◆ **What you will do**
In the records that follow, find the line containing "border-radius: none ->" and the line containing "padding: 0 1px", then transcribe both and every line between them exactly, omitting pictures.

◆ **Data supplied**

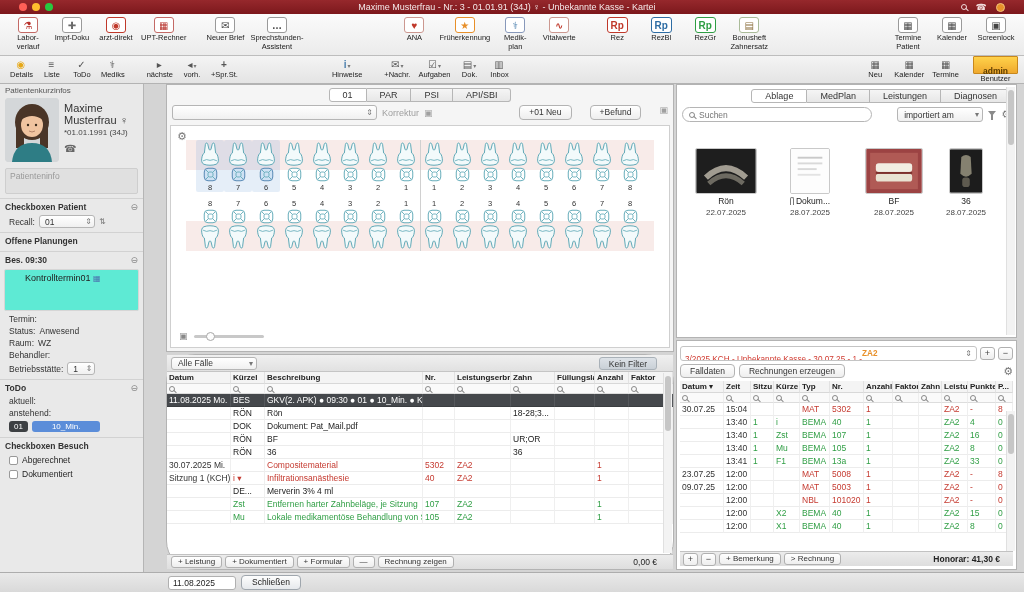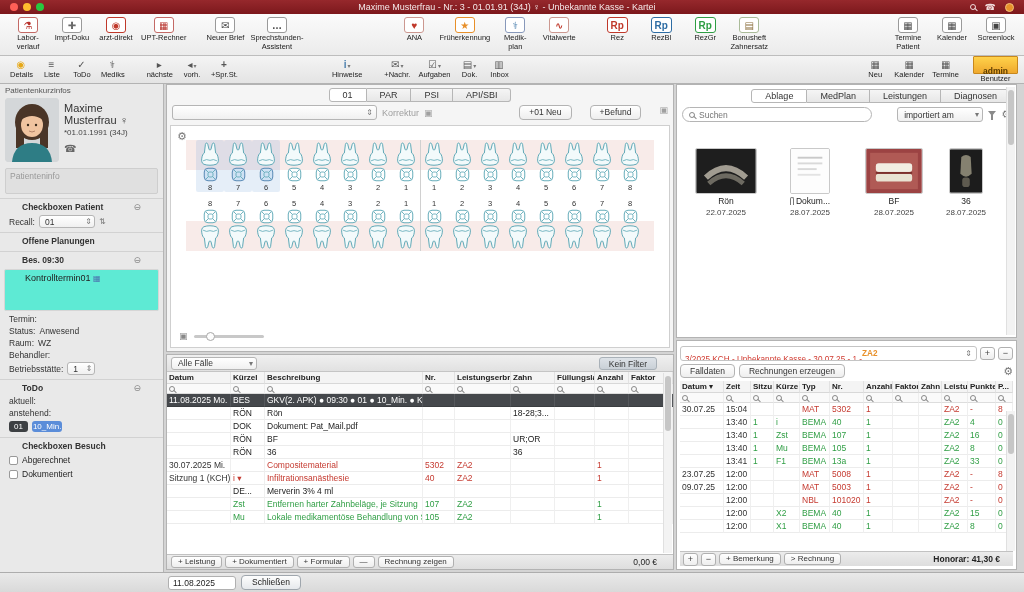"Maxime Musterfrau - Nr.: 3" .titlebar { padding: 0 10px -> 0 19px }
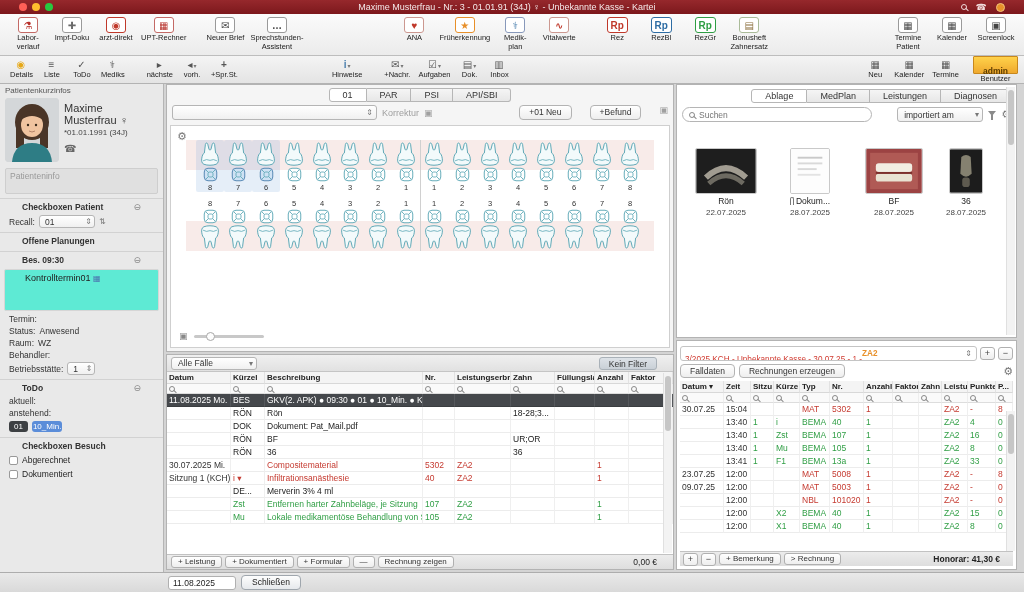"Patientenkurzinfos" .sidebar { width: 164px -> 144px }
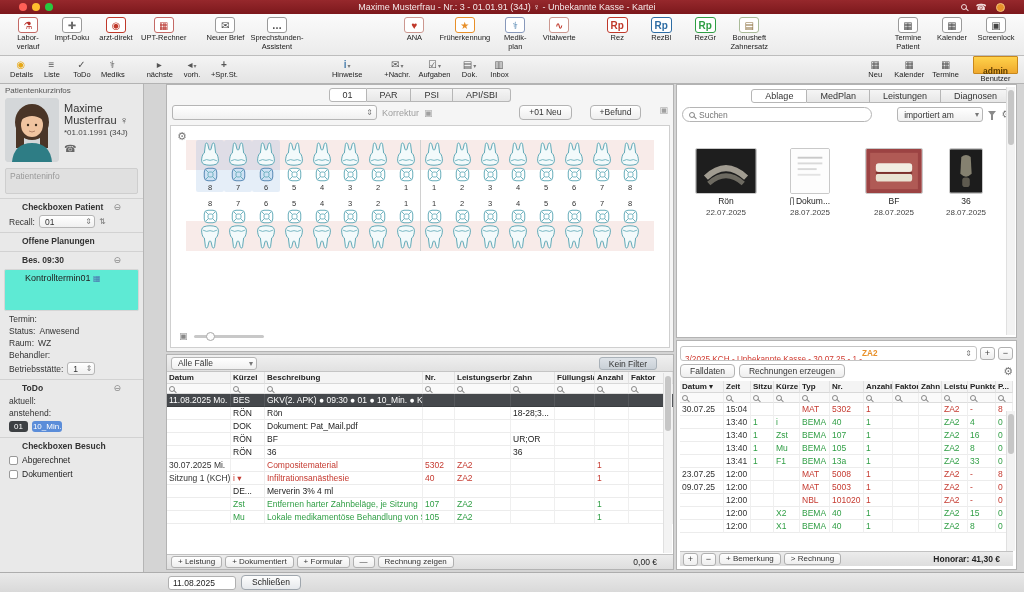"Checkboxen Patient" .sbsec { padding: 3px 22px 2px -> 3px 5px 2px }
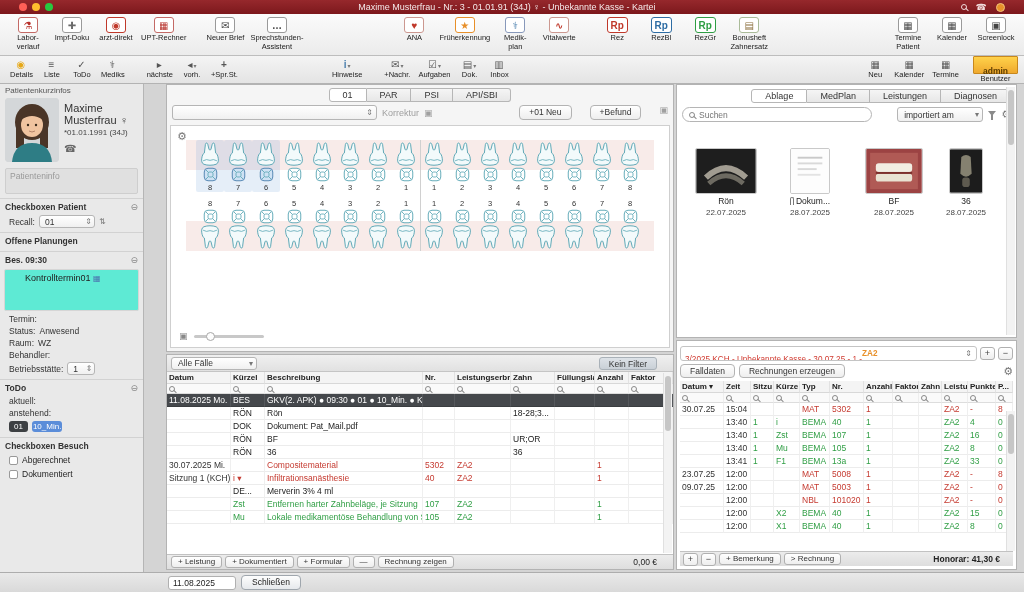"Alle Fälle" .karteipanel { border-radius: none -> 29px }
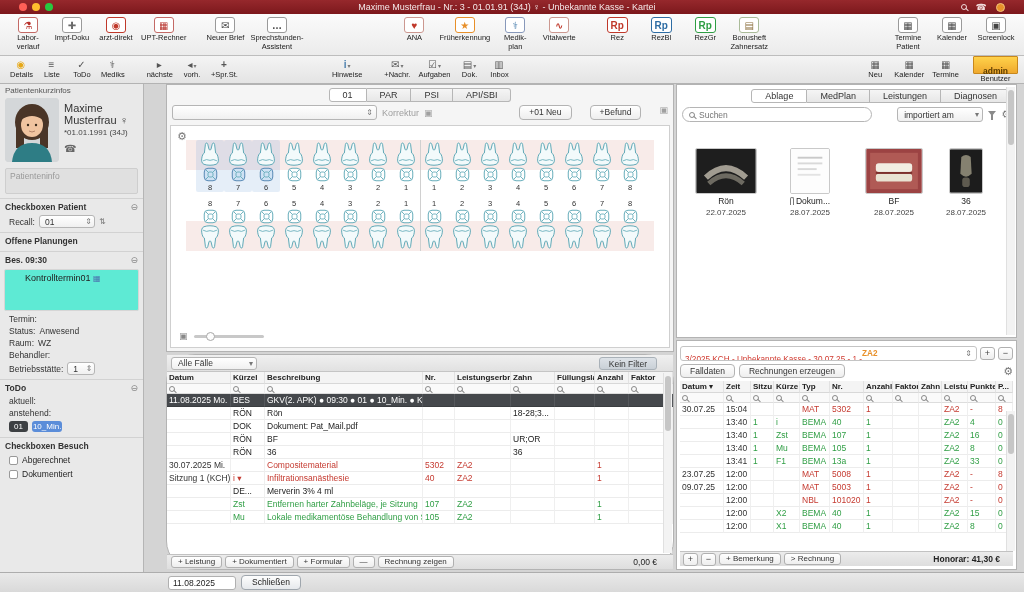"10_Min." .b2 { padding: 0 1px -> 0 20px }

* * *

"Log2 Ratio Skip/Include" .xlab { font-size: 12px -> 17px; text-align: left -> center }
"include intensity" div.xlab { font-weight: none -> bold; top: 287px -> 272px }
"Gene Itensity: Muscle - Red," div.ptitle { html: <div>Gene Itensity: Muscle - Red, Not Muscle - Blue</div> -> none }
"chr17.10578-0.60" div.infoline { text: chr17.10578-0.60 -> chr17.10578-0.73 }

◆ **Final answer**
"Alle Fälle" .karteipanel { border-radius: none -> 29px }
"10_Min." .b2 { padding: 0 1px -> 0 20px }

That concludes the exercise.